It’s unusual that breaking copyright news affects food producers. But a recent European court decision (Levola Hengelo, C-310/17) looks at whether copyright can protect the taste of a spreadable cheese. Dutch company Levola Hengelo sued to protect its spreadable cream cheese dip, Heksenkaas, against the maker of a competing cheese-based product, Witte Wievenkaas. Nothing too surprising so far. But unusually, Levola’s court action was based on copyright infringement.
Is a food taste a “work”
Copyright protection applies to creative “works”, which by international convention include “every production in the literary, scientific and artistic domain, whatever may be the mode or form of its expression”. Levola used this to argue that the taste of a food product could be classified as a work of literature, science or art. Levola drew an analogy with the Dutch courts’ recognition in principle of copyright protection for the scent of a perfume.

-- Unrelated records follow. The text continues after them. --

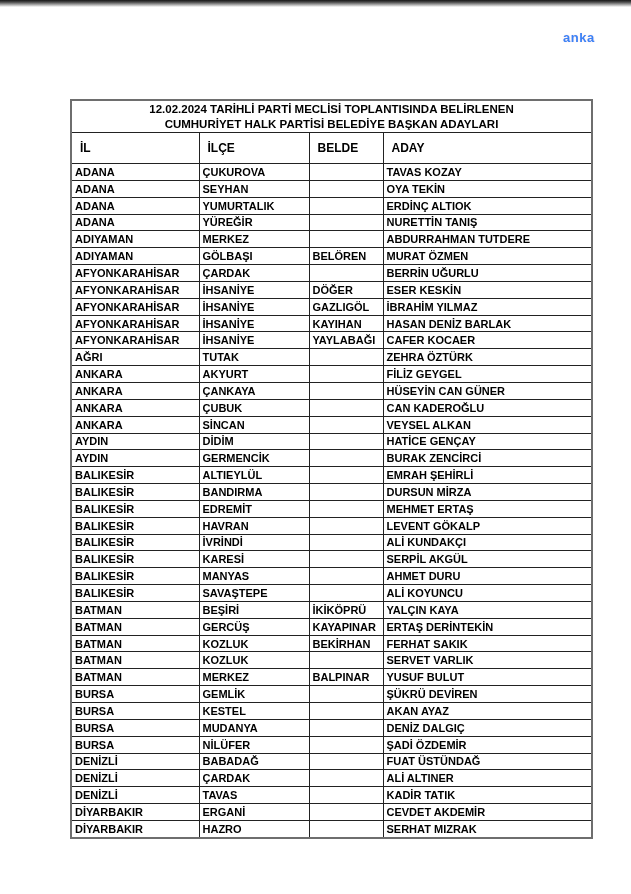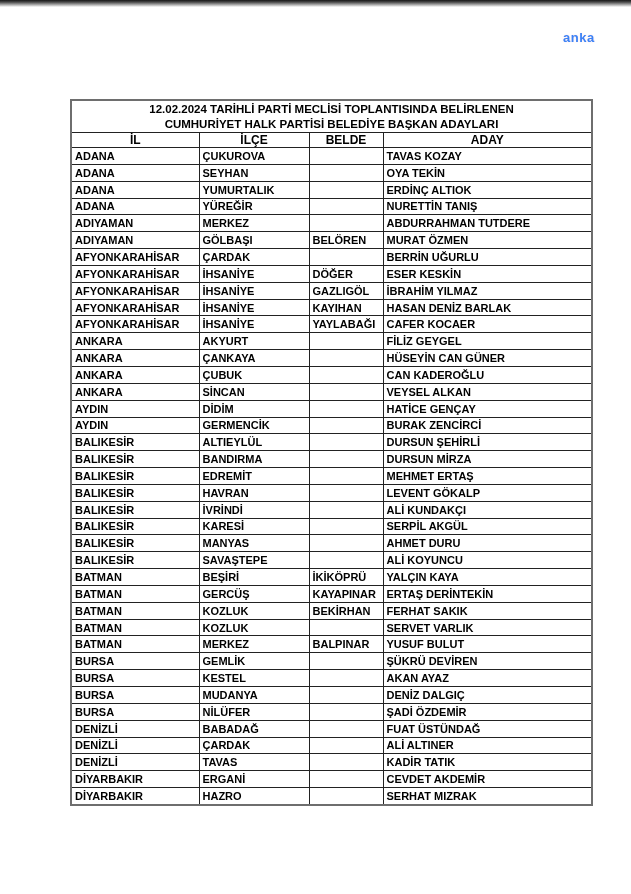"İL" .col-header th { padding: 0 -> 8px; text-align: center -> left }
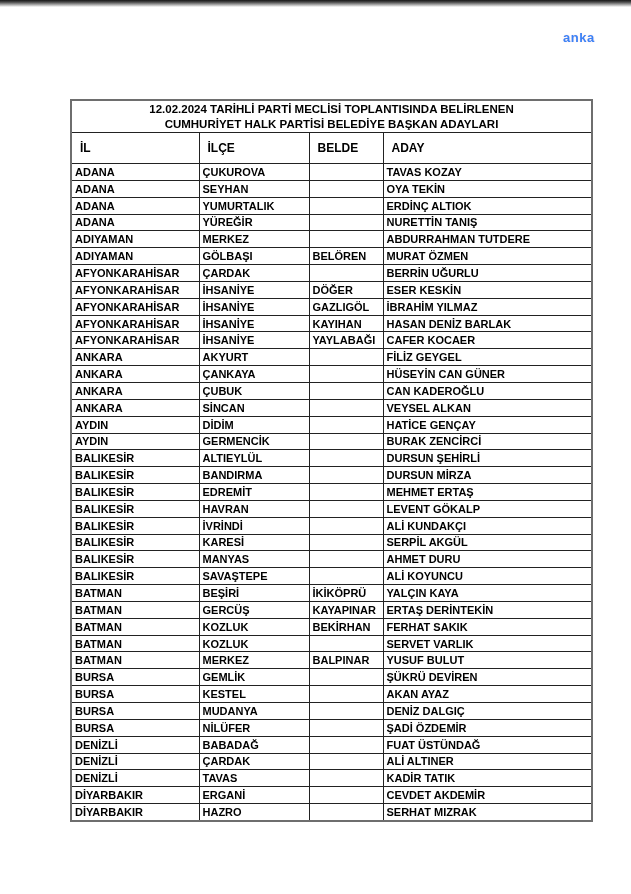"AĞRI" tr { html: none -> <tr> <td>AĞRI</td> <td>TUTAK</td> <td></td> <td>ZEHRA ÖZTÜRK</td> </tr> }
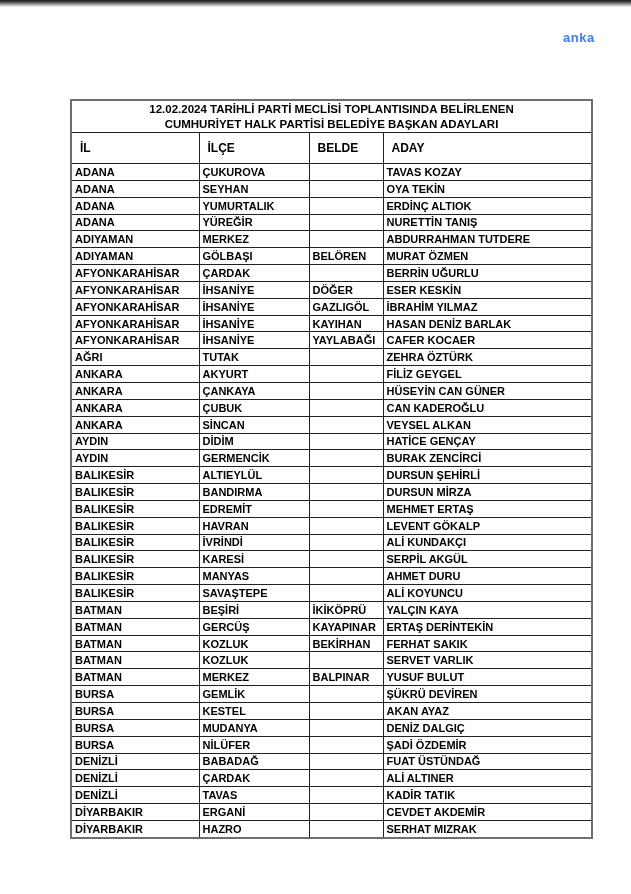"DURSUN ŞEHİRLİ" td { text: DURSUN -> EMRAH }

For the copyright claim to succeed Levola had to convince the court
- that the taste of their spreadable cheese was an original intellectual creation
- that there was an “expression” of that creation which was identifiable with sufficient precision and objectivity – but not necessarily in a permanent form.
Precision and objectivity
The main problem the court identified is that it is not possible to pin down with sufficient precision and objectivity the taste of a food product. Identifying the taste of a food is a subjective exercise. It will depend too much on factors like the age, preferences and eating habits of the person consuming it. And there is currently no scientific method for objectively identifying the taste of a food. This means that competing producers and enforcing authorities like the courts cannot be crystal clear as to what exactly is protected.
In contrast, creative works in copyright’s normal sphere of influence, that of literature, images, film and music, can be pinned down in a precise way.
Levola had argued that an independent expert could be appointed to assess and identify the taste of the food. Experts are commonly relied on in intellectual property cases to provide an objective assessment of something likely to be outside most people’s knowledge. But the preliminary (Advocate General) opinion given in this case rejected this idea. Even an expert would be acting subjectively and there would still be no precise and objective determination.
No protection - for now
The European court concluded that, for now, a food taste could not be a “work” for copyright purposes. Things might be different if (when?) technical methods to assess flavour become available, although that is likely to require legislative change to offer protection.
Similar issues arise when trade mark protection is tried for flavours and smells. although protectable in theory, the need to pin down their characteristics in a way that is “clear, precise, self-contained, easily accessible, intelligible, durable and objective” causes problems. The lack of available technology to determine a flavour or smell with the necessary clarity and precision means that trade mark registration is not currently allowed.